_EXERCISE PROMPT_
Report each line of the entries below that has the word "left" in it.
--------
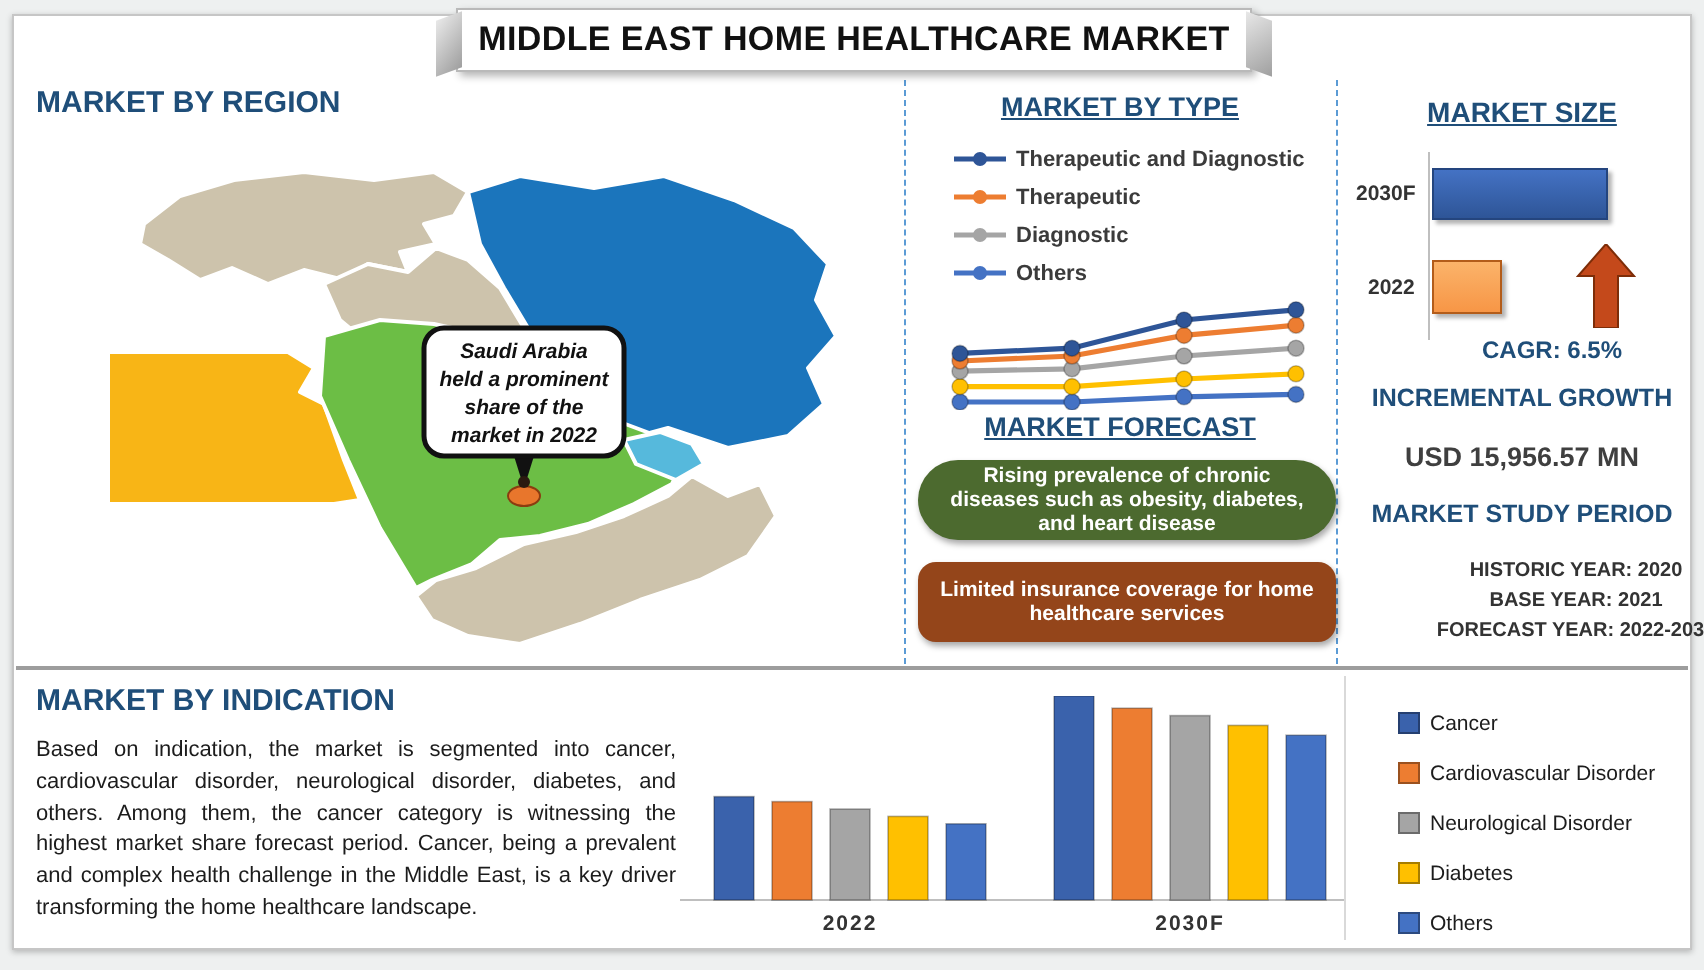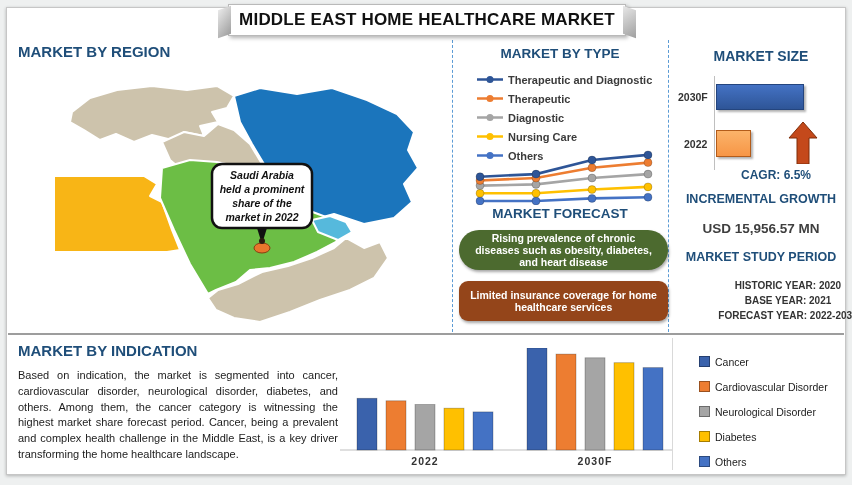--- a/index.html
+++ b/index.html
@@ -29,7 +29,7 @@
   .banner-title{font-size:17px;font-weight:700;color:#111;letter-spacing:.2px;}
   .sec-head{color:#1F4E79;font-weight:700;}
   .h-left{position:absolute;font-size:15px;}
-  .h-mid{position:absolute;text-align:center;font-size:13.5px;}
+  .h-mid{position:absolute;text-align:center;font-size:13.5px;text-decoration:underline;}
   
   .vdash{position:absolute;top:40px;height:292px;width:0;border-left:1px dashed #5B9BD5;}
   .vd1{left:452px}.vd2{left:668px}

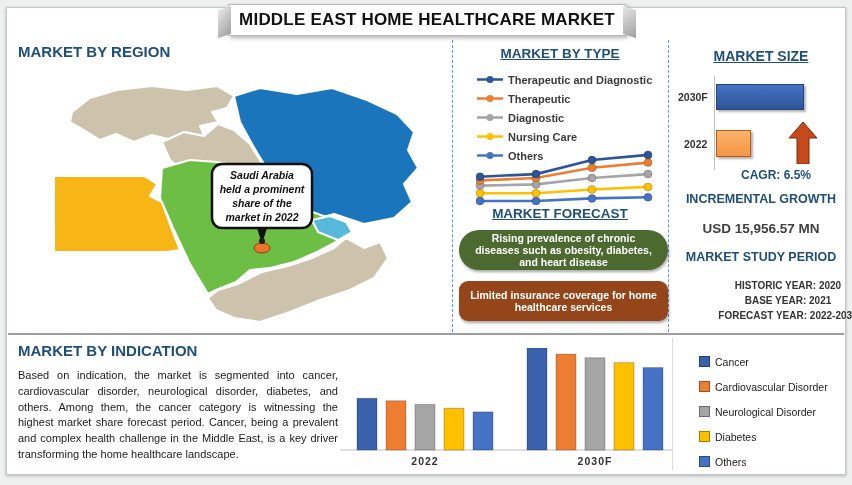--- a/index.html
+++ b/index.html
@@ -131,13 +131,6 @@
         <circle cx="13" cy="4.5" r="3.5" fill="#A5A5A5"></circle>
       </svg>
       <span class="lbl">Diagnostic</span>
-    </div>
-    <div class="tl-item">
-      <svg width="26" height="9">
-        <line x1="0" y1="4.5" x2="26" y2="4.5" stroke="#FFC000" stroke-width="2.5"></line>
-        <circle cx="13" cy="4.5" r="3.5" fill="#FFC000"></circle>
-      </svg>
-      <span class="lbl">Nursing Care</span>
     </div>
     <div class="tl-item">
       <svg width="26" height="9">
--------
_RESPONSE TO THE EXERCISE_
   .h-left{position:absolute;font-size:15px;}
   .vdash{position:absolute;top:40px;height:292px;width:0;border-left:1px dashed #5B9BD5;}
   .vd1{left:452px}.vd2{left:668px}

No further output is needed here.